Gallery MOMO is proud to present War of the Roses, a solo exhibition by Raél Jero Salley.
It can be said that the history of painting is a history of flowers. Flowers in paintings are elusive—and in a way, empty—signifiers, fluctuating constantly in meaning and value. To use the cliché, what’s in a name? A rose by any other… A flower can be whatever the viewer wants it to be. The metaphor can be extended to Salley’s paintings in general, which inhabit worlds both familiar and uncanny, inspiring multiple possible imaginaries:
A woman in Victorian garb seems the subject of a withered, lost-and-found photograph, the painting a restoration of all those forgotten-but-not-gone. She could have been a poet, or a student, or a domestic worker, or a matriarch, or a singer, or a criminal, or an intellectual. Identity and meaning reside in the unknown. Another black-and-white painting features two mustachioed men in suits. One wonders if they were lovers, or brothers, or colleagues, and what can be made legible of the monochrome orchid dripping seductively at the edge of the frame? The couple on the park bench by the rosebush, are they drawing towards each other, or pushing away? Is it longing or dismay in his face? Temptation or distrust in hers? What do we make of the monuments in the background; what structures or histories might be looming over this scene? Salley has a way of rendering these ordinary scenes and characters opaque, and reveling in that opacity, celebrating the frayed ends between what the artist creates and what the viewer interprets.

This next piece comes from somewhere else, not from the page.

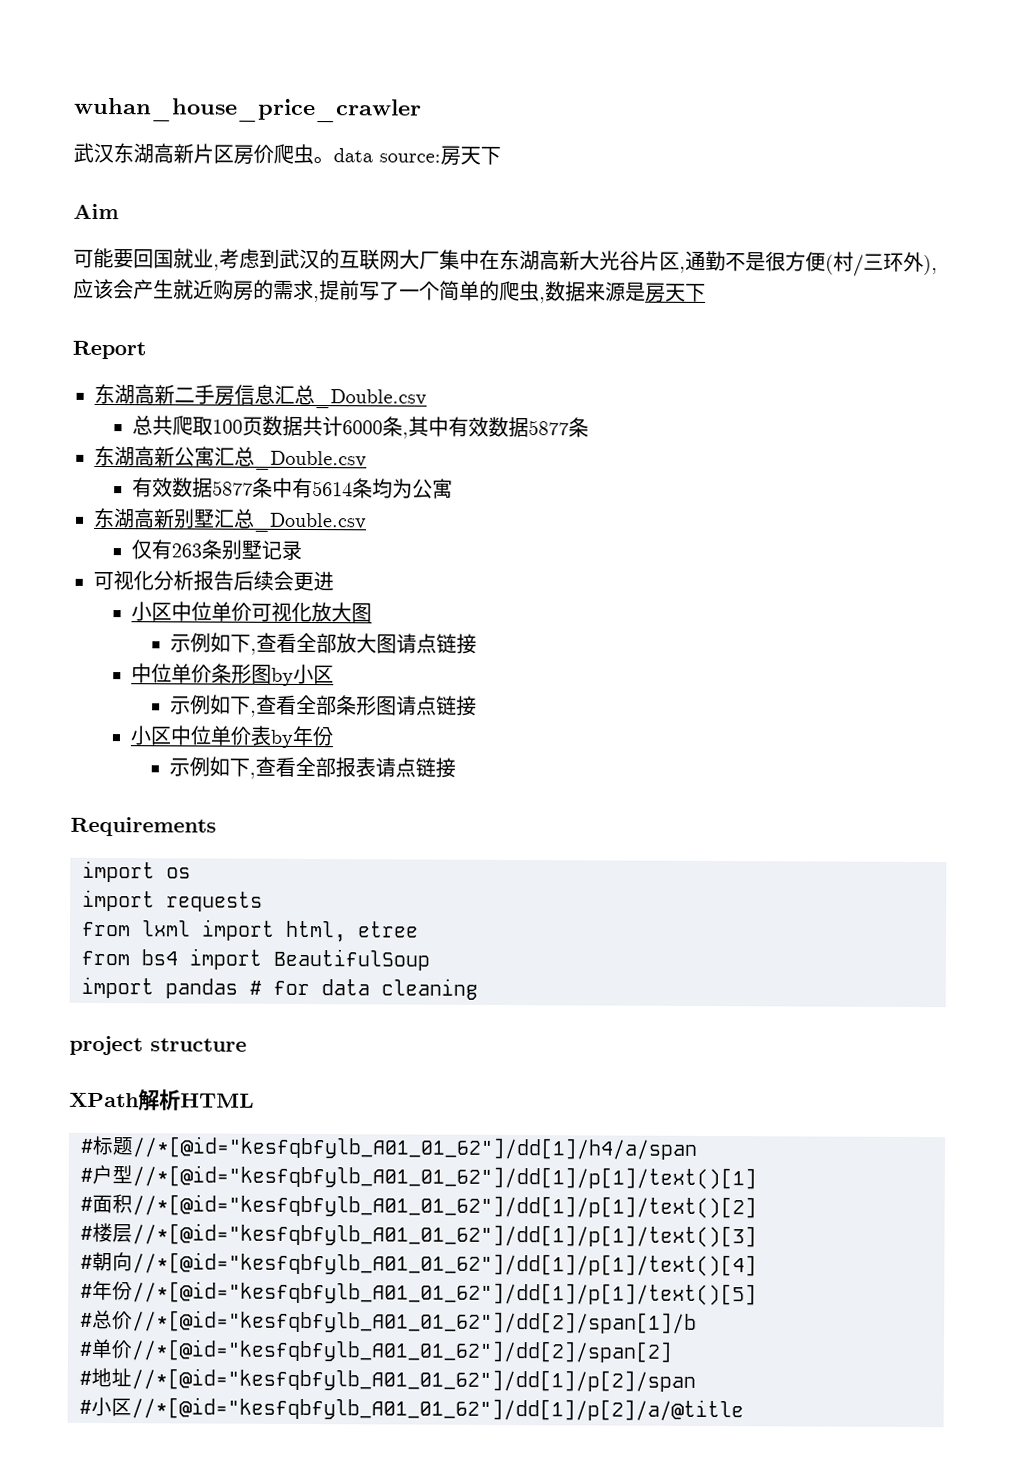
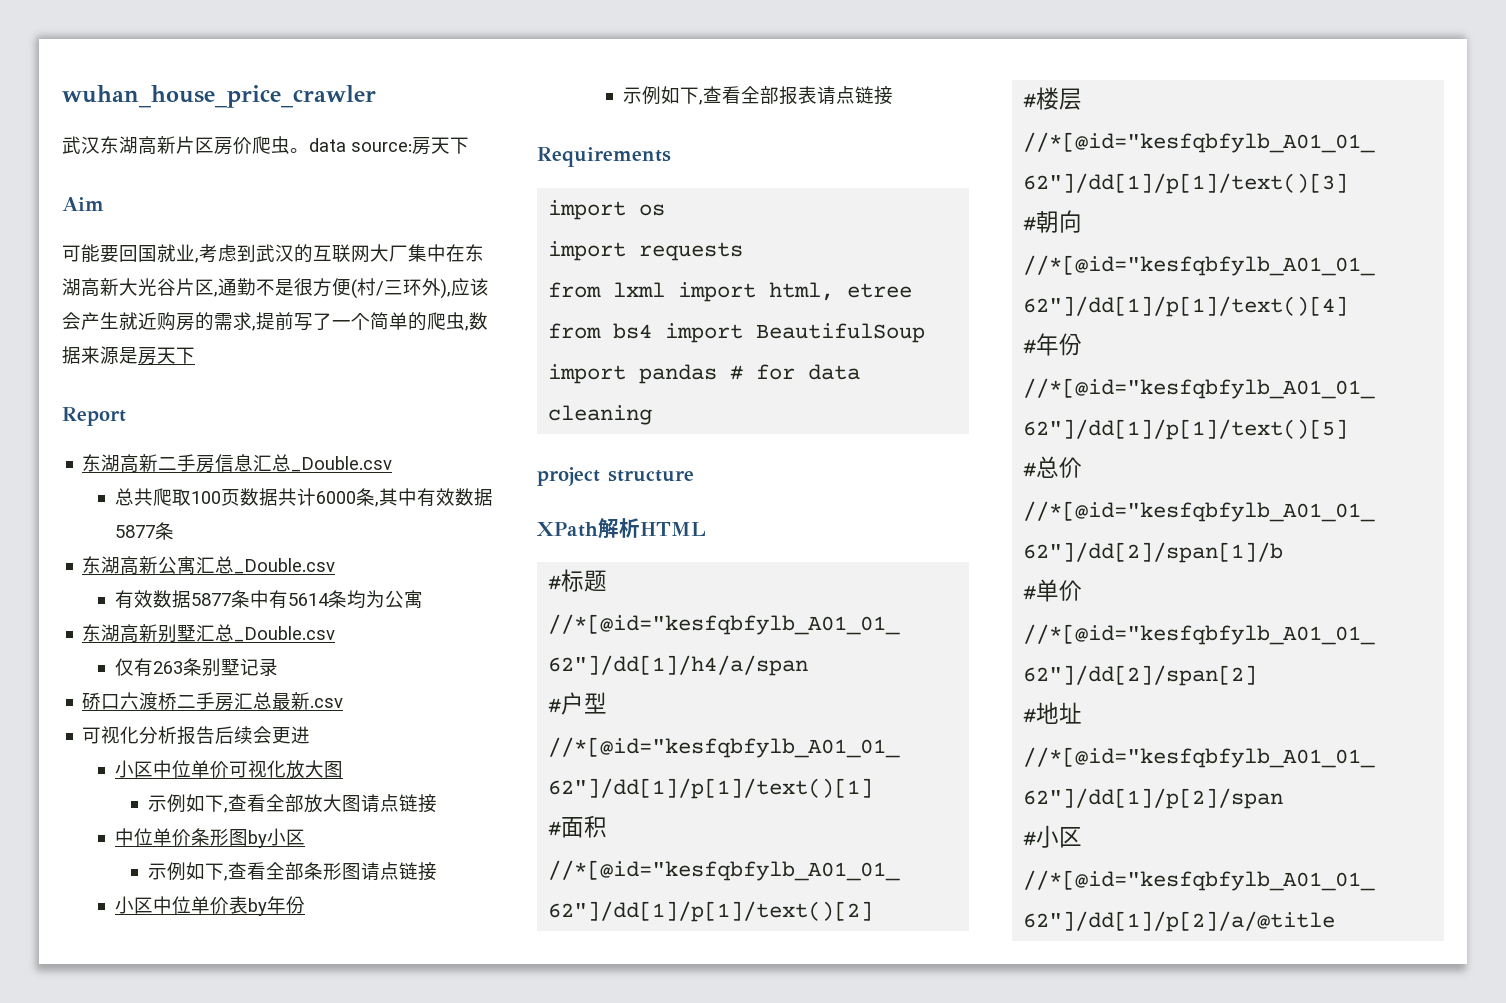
(303, 550) none -> [82,692,344,711] // 硚口六渡桥二手房汇总最新.csv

War of the Roses is not about flowers, but flowers, as Salley says, “show up.” In other words, flowers promise to thread together the otherwise disparate narratives of Salley’s paintings, to varying degrees of fruition. Ultimately, Salley’s flowers invite the viewer to attune themselves to that which is liminal, marginal, or misunderstood, crafting an experience of seeing and empathising based not on consumption, nor recognition, per se, but radical imagination.
Raél Jero Salley (b. 1978, USA) is an artist, cultural theorist, and art historian. He holds degrees from The Rhode Island School of Design (BFA), The School of the Art Institute of Chicago (MFA), and The University of Chicago (PhD). His research interests include modern and contemporary art and visual culture, with a focus on Blackness and the African Diaspora. Currently serving as Professor in Art History at MICA and Visiting Professor at UCLA (African American Studies), Salley previously served as Senior Lecturer at the University of Cape Town, the founding director of ‘the names we give' public forum, and the executive director of ACTSA (Africana Art, Culture, Theory, and Society), a diversity research initiative. Salley is a contributing editor to The Postcolonialist Journal, and his words have appeared in The Queer Africa Reader; Kerry James Marshall: Who's Afraid of Red, Black, and Green; Third Text; Social Dynamics; African Arts, and other media. He has won numerous grants and awards, including the Knowledge Interchange and Collaboration Grant (National Research Foundation) and a Fellowship at the Gordon Institute for the Fine and Performing Arts. Salley’s work has been featured in various solo and group exhibitions in South Africa, the US, and Japan, to name a few.